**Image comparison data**

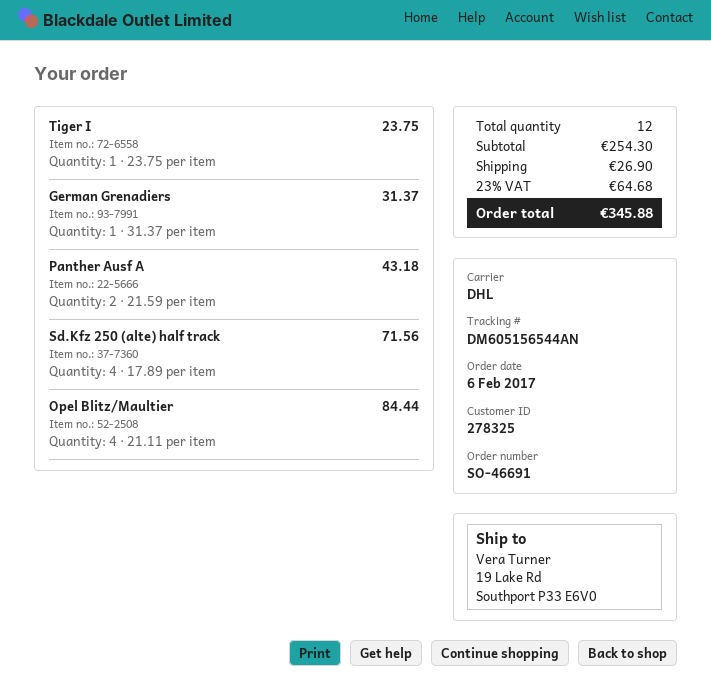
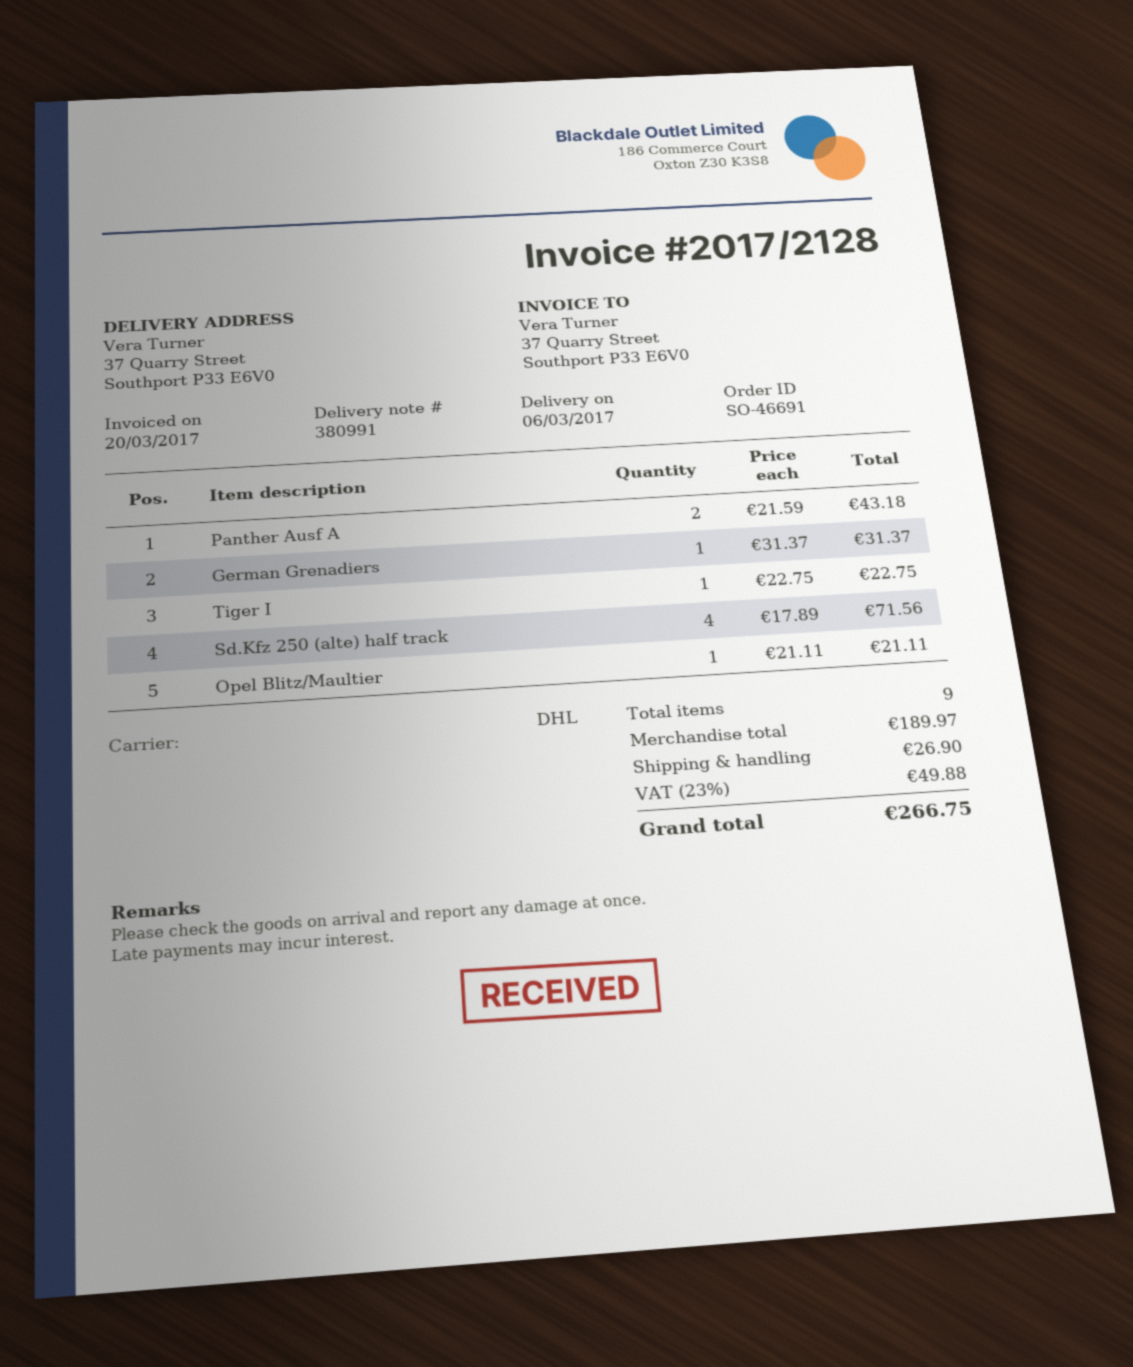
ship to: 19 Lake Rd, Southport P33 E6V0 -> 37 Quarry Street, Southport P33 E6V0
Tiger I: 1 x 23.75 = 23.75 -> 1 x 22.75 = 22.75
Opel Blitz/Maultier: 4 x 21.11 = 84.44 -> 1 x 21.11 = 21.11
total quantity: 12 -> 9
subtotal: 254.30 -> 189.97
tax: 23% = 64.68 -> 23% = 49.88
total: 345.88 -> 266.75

--

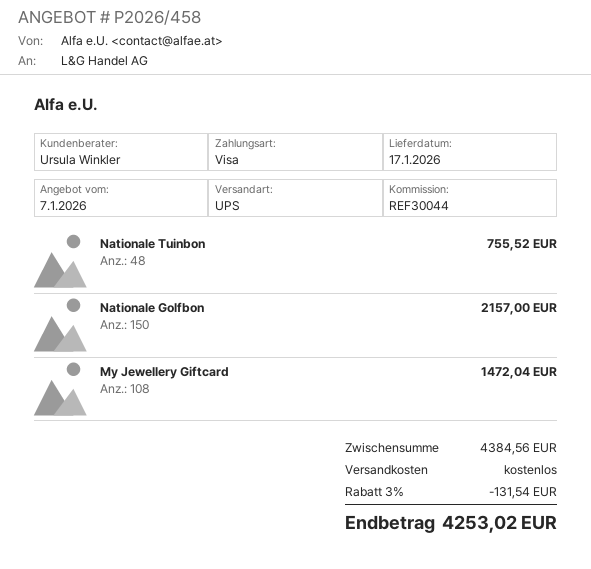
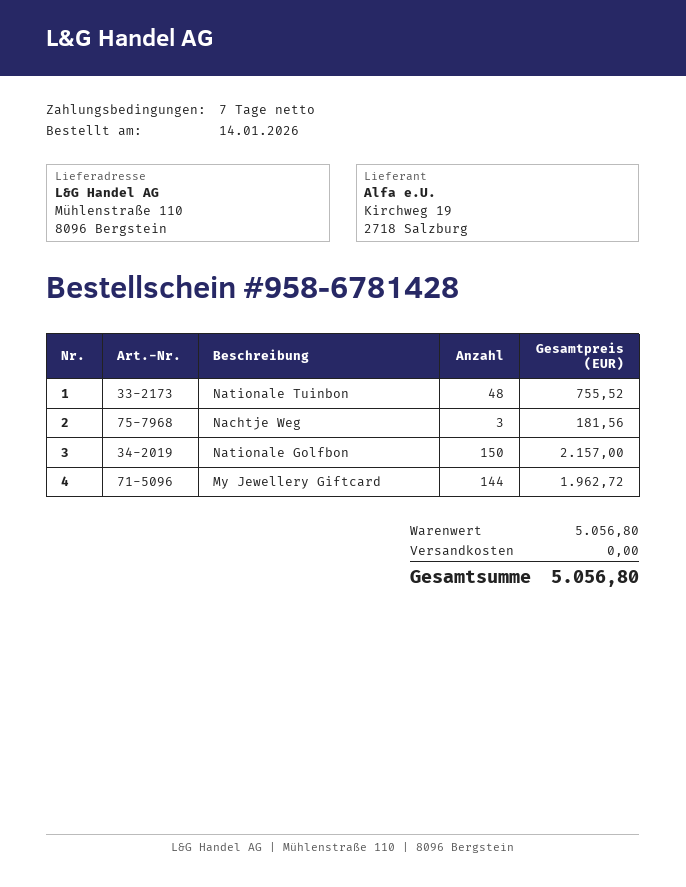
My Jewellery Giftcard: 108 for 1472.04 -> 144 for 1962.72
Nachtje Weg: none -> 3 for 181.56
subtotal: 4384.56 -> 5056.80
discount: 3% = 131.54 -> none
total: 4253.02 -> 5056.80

==

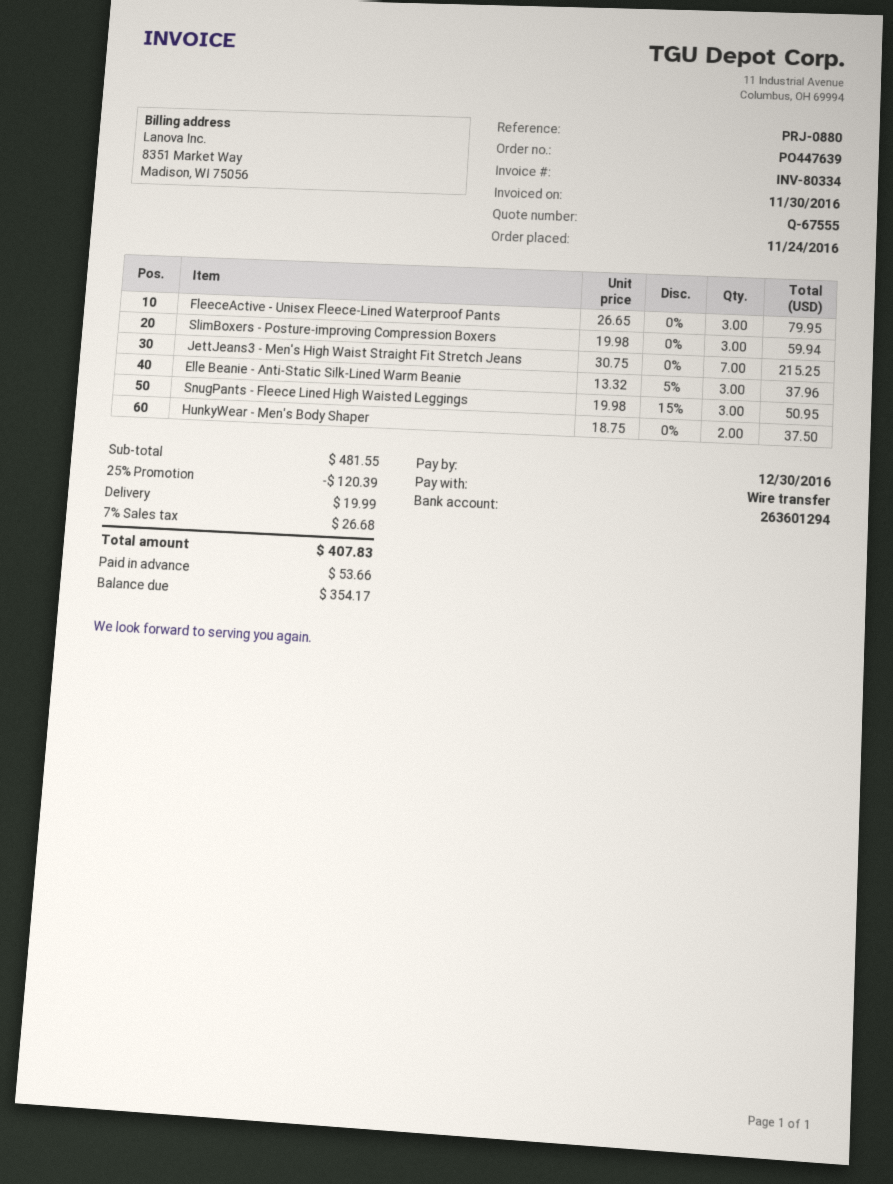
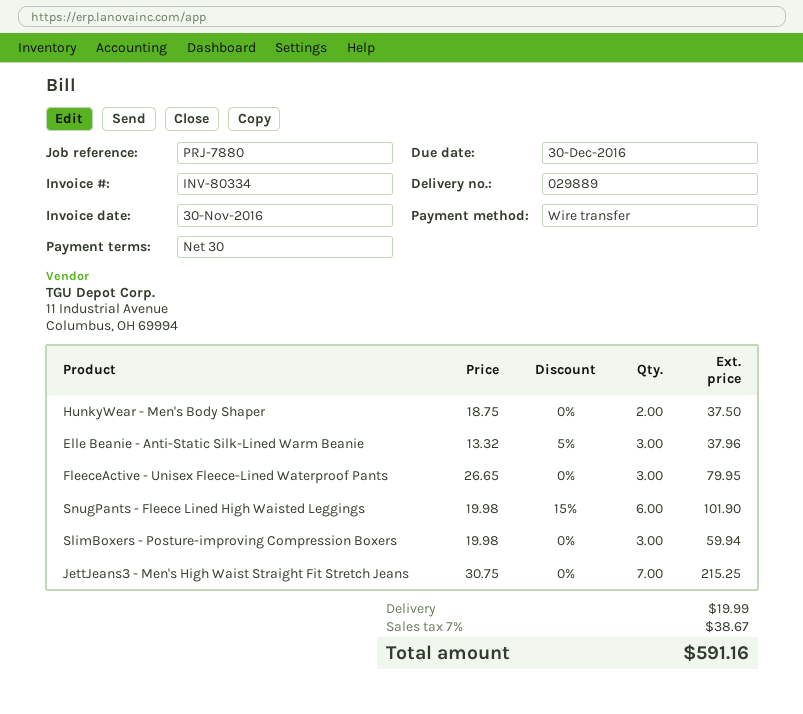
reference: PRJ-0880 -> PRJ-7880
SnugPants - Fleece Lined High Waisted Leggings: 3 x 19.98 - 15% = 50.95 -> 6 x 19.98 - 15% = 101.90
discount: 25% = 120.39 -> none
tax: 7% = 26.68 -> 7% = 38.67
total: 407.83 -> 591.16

**EXERCISE DIRECTIONS**
Only the number is wanted. Count the lines above that include the word "subtotal".

**THE COMPLETED TASK**
2